Le Festspielhaus de Baden-Baden vient de clôturer son Festival de Pâques avec six productions scéniques en dix jours mais aussi quelques perles ou curiosités, telles cette fête autour du Berliner Philharmoniker qui a permis aux solistes de se mettre en valeur dans une enthousiasmante décontraction (l’une des instrumentistes a d’ailleurs fait tomber le triangle à la fin de sa prestation, emportée par son élan)… Le programme est un rien inattendu et pour le moins éclectique, de Rossini à Vivaldi en passant par Berio. Pour accompagner le tout, un modérateur hilarant, Klaus Wallendorf, ancien cor principal et occasionnel maître de soirée, dont les jeux de mots ont distrait le public au cours des changements de pupitres qu’on aurait aimé pour le coup voir se prolonger. Parmi les plus brillants des solistes, à signaler le violoniste Daishin Kashimoto, magistral de virtuosité dans les Quatre Saisons.
Au cœur de ce spectacle pour le moins original, les Folk Songs de Lucio Berio écrits pour sa femme et ici interprétés par Magdalena Kožená sous la direction de son époux Sir Simon Rattle. Très enceinte et visiblement heureuse de son état, superbe dans une robe violette très moulante, la mezzo a montré que ce répertoire lui allait comme un gant, dans toute la variété imposée par les différentes mélodies. Avec une simplicité aristocratique, elle jongle entre les différentes langues (dont le sarde, le français ou le sicilien) de chansons exigeantes abordées avec autorité, puissance et volupté. Tout à tour gouailleuse à la limite de la vulgarité puis héroïne de tragédie grecque incarnée, la voix expose toute sa souplesse et sa flexibilité dans ces mélodies qu’on souhaiterait entendre plus souvent.

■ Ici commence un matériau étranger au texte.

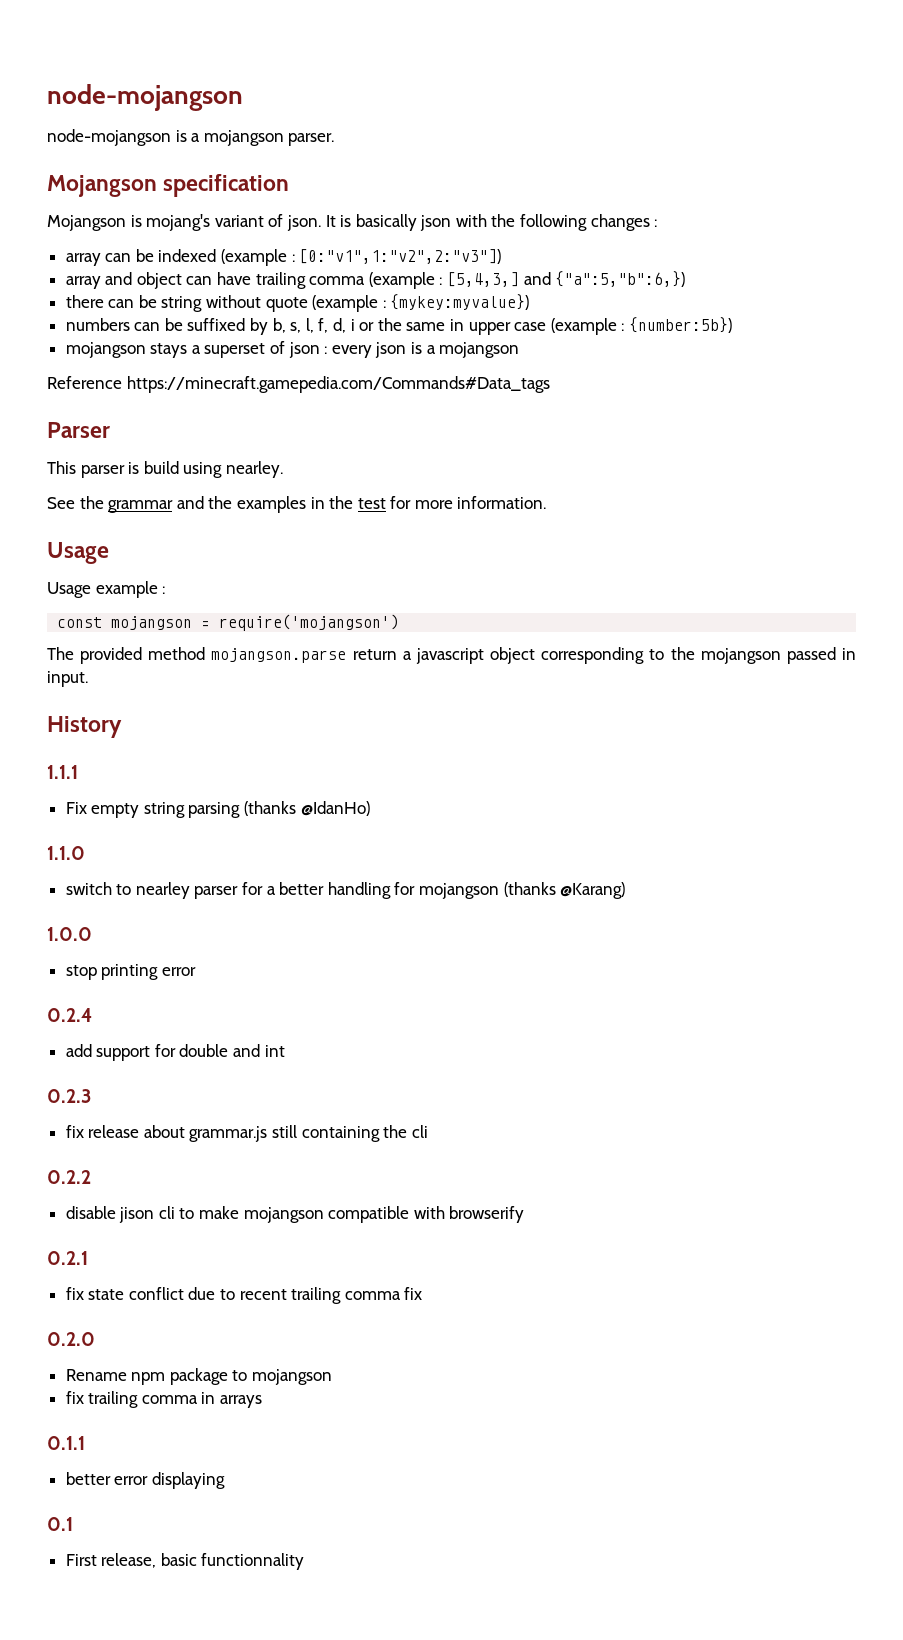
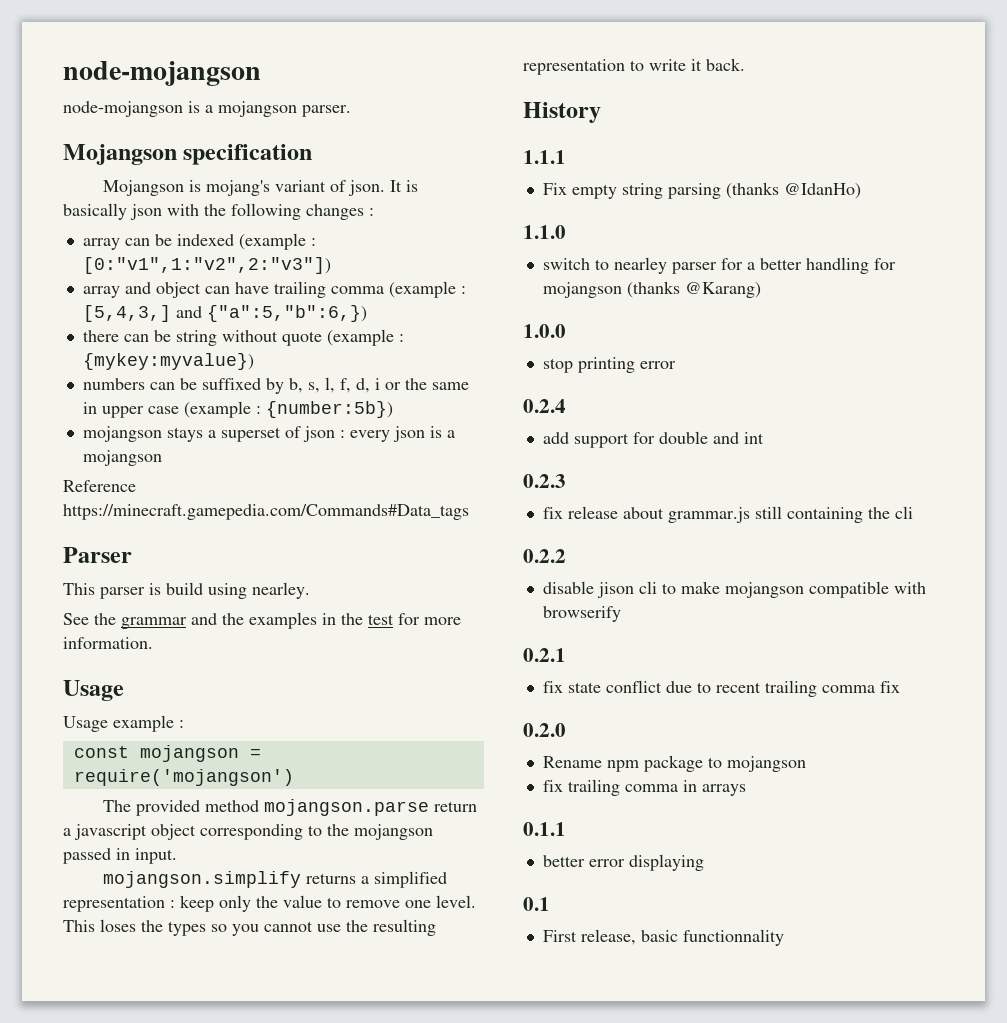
+ mojangson.simplify returns a simplified representation : keep only the value to remove one level. This loses the types so you cannot use the resulting representation to write it back.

Quant aux cuivres qui concluent un spectacle d’une durée de trois heures où l’on n’a pas vu passer le temps, ils ont prouvé, si besoin était, qu’ils étaient à des années lumière d’une fanfare municipale. Les solistes étaient douze sur scène, référence à la Cène oblige en ce Jeudi Saint. [Catherine Jordy]
La fête musicale du Berliner Philharmoniker
Modération : Klaus Wallendorf
1. Solistes (instruments à vent) du Berliner Philharmoniker
Ouverture du Barbier de Séville, Danse des heures de La Gioconda, Concerto « La notte » de Vivaldi
2. Solistes baroques du Berliner Philharmoniker
Vivaldi, Les Quatre Saisons
3. Mezzo-soprano : Magdalena Kožená sous la direction de Sir Simon Rattle et une formation réduite du Berliner Philharmoniker
Berio, Folk Songs
4. Solistes (cuivres) du Berliner Philharmoniker
Gabrieli, Sonata XV, Pergolesi, Suite pour cuivres, Rossini, « Dunque io son », Le Barbier de Séville, arrangements de Sándor Balogh
Baden-Baden, Festspielhaus, 17 avril 2014.